Simulation of continuous catalytic conversion of glycerol into lactic acid in a microreactor system: A CFD study

Abstract

Hand in hand with the flourish of the biodiesel industry, glycerol (GLY) as an inconvenient by-product has generated environmental and sustainability concerns. Devising measures for efficient transformation of GLY into value-added products is a promising solution. In this contribution, the transformation of GLY to lactic acid (LA) as a valuable chemical was investigated in a continuous process for industrial applications. In this regard, a catalytic method using heterogeneous Cu nanoparticles in NaOH solution was studied in a microreactor by a CFD simulation.
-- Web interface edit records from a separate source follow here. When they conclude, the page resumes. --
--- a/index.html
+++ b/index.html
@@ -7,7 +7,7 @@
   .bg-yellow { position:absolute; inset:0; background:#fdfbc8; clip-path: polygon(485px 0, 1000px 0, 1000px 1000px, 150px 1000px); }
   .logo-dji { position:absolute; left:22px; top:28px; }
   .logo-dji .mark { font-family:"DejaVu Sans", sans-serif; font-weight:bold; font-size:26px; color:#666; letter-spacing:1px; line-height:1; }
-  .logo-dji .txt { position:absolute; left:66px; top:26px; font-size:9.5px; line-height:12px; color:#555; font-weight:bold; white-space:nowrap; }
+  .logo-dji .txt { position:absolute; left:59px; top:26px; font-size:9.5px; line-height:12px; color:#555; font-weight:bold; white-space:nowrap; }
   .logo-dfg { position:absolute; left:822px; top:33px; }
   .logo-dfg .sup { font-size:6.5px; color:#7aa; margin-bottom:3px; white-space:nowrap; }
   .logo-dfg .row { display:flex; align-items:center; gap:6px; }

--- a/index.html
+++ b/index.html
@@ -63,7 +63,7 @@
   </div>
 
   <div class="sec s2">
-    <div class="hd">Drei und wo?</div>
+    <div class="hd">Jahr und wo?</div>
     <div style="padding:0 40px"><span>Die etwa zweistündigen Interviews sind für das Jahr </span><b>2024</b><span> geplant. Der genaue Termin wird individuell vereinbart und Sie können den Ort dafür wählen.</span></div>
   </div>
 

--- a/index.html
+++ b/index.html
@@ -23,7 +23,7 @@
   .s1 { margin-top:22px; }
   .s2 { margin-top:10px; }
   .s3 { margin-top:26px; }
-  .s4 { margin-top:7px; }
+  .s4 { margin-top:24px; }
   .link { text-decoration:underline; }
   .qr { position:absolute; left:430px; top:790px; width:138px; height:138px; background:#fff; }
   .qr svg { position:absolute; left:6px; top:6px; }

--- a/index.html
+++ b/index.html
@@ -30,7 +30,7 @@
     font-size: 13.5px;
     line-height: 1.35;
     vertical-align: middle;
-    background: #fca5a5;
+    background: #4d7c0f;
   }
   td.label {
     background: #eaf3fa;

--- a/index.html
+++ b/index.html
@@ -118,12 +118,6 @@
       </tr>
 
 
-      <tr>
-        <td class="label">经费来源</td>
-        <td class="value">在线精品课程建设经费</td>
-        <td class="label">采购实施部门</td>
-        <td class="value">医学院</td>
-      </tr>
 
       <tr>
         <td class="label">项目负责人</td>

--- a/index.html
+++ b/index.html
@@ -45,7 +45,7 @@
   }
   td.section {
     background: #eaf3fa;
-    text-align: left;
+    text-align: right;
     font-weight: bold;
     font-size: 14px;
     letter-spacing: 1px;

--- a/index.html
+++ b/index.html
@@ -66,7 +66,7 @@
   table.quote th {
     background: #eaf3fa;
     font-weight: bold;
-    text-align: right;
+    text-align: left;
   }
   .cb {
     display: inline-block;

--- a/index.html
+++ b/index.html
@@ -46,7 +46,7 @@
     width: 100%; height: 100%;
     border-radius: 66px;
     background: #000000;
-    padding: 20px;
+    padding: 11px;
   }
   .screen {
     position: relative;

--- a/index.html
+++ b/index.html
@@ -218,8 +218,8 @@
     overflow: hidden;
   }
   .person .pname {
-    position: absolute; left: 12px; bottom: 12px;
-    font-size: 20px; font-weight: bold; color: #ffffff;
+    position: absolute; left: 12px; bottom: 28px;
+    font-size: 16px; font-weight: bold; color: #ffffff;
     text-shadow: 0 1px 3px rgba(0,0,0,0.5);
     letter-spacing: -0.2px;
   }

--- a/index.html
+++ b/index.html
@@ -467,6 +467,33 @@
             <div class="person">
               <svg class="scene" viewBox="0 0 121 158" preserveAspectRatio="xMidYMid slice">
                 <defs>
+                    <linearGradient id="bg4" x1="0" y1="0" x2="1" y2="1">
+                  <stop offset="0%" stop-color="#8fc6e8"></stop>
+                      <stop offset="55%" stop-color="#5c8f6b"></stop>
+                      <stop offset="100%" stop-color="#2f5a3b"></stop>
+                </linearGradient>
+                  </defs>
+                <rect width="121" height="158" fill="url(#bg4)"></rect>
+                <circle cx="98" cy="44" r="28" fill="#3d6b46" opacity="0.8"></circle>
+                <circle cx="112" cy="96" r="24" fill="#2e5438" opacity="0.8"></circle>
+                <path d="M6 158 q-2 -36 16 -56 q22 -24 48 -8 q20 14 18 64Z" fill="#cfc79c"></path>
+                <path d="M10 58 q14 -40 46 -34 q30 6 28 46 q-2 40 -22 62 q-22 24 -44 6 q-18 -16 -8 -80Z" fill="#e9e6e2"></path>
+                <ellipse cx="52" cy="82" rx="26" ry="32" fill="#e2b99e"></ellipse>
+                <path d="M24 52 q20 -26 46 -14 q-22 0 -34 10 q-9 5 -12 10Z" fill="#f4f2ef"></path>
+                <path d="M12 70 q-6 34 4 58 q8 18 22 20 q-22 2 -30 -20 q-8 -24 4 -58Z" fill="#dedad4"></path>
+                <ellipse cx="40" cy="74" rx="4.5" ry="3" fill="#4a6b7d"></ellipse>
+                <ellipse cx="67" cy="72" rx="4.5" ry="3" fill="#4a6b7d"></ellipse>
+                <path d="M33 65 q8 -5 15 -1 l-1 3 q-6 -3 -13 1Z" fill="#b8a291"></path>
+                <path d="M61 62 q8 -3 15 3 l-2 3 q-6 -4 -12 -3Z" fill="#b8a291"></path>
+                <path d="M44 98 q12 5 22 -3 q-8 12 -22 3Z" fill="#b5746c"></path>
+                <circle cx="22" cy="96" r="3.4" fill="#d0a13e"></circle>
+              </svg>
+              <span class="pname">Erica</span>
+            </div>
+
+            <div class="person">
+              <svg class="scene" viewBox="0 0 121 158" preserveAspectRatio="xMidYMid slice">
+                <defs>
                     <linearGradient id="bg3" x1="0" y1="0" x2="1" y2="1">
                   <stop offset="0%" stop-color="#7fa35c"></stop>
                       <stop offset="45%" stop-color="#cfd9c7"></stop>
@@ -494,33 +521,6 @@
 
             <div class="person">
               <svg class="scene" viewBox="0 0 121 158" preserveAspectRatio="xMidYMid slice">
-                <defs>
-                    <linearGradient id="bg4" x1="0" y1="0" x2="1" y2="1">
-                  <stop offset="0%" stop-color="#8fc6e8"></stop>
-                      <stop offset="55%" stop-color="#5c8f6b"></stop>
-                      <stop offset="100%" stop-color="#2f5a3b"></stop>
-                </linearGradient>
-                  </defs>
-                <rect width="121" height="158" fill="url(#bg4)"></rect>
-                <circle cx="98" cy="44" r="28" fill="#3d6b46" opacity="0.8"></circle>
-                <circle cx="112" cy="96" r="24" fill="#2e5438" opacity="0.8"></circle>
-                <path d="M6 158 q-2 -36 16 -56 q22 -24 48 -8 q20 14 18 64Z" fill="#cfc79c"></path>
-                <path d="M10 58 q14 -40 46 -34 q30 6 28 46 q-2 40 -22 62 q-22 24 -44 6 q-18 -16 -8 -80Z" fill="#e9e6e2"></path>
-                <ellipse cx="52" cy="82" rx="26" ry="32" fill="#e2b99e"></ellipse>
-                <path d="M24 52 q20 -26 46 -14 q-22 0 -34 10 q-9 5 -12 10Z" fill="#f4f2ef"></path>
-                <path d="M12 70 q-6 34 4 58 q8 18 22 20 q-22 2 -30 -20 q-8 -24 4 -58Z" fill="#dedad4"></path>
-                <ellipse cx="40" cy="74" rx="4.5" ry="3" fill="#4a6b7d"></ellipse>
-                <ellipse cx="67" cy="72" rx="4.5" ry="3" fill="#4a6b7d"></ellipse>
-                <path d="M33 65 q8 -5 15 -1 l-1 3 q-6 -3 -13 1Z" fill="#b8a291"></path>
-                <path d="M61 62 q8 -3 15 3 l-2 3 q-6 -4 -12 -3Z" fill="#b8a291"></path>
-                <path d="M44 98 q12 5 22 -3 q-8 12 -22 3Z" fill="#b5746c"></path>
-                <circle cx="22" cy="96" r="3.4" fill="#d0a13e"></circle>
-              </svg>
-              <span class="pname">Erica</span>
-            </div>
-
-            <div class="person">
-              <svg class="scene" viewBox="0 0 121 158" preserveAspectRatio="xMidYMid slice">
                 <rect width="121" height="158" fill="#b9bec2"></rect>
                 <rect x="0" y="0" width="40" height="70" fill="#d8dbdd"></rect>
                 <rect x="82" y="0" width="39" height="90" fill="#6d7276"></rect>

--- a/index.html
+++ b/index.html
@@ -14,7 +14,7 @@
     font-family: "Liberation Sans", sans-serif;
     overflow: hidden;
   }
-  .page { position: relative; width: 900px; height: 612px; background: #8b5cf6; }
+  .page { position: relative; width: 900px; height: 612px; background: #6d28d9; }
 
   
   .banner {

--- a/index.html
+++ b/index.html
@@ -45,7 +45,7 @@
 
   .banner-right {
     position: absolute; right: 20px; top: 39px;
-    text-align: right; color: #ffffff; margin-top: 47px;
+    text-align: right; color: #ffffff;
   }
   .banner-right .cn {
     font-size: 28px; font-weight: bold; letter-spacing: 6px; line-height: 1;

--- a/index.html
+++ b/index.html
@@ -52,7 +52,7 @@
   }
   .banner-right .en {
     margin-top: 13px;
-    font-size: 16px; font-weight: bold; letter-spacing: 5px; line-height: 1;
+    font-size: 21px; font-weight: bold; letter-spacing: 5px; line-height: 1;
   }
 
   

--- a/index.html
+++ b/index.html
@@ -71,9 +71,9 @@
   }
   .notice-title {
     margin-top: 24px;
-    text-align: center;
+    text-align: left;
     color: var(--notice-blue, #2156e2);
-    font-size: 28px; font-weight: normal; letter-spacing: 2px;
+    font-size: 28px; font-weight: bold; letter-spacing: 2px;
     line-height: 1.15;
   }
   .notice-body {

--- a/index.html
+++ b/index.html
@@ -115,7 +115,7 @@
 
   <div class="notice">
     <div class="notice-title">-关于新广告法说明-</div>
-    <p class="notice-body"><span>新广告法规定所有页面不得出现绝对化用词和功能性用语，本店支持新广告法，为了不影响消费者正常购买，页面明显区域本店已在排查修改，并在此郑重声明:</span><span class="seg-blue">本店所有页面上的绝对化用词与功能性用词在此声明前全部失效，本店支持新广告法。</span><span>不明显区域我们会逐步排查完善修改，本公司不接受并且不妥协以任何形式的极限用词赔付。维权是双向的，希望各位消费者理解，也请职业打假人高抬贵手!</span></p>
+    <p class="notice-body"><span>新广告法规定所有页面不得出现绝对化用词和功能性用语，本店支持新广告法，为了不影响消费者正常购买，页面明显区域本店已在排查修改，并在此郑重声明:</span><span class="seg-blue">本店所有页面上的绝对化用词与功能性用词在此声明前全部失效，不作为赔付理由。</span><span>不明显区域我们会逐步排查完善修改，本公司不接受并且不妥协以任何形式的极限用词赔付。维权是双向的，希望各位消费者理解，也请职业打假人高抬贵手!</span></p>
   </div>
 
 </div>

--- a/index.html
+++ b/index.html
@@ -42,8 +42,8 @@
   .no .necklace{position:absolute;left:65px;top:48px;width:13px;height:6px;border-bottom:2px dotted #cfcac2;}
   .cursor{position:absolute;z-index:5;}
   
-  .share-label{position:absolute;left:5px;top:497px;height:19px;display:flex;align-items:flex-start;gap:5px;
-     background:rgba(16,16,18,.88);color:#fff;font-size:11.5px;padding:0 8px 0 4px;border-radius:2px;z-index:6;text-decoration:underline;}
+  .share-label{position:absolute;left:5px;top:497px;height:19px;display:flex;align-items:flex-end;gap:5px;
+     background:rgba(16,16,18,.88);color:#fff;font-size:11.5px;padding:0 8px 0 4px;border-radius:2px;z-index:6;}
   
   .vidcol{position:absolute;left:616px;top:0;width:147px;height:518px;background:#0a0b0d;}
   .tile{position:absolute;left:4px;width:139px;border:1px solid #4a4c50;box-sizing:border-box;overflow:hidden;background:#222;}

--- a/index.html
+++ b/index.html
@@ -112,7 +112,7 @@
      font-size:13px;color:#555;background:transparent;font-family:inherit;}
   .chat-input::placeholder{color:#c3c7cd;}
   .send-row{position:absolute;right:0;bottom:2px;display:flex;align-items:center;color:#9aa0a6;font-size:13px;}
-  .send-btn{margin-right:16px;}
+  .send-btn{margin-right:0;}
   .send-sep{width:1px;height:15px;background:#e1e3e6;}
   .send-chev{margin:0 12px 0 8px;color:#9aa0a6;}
A seven-inlet micromixer comprising an optimized mixing unit was incorporated for uniform distribution of the species. The effects of various parameters upon the process performance were considered and the optimum points were determined. Also, the extent of the influence of each variable on LA yield was evaluated using sensitivity analysis techniques. While higher LA yield could be obtained at extreme scenarios, optimum values of the Re and temperature for obtaining the maximum performance under sensible operating conditions were determined to be 0.108 and 510.1 K which led to the optimum yields of 67.8% and 59.5%, respectively. Moreover, the sensitivity analysis revealed that the molar ratio of OH−/GLY and temperature were the most and least significant parameters, respectively.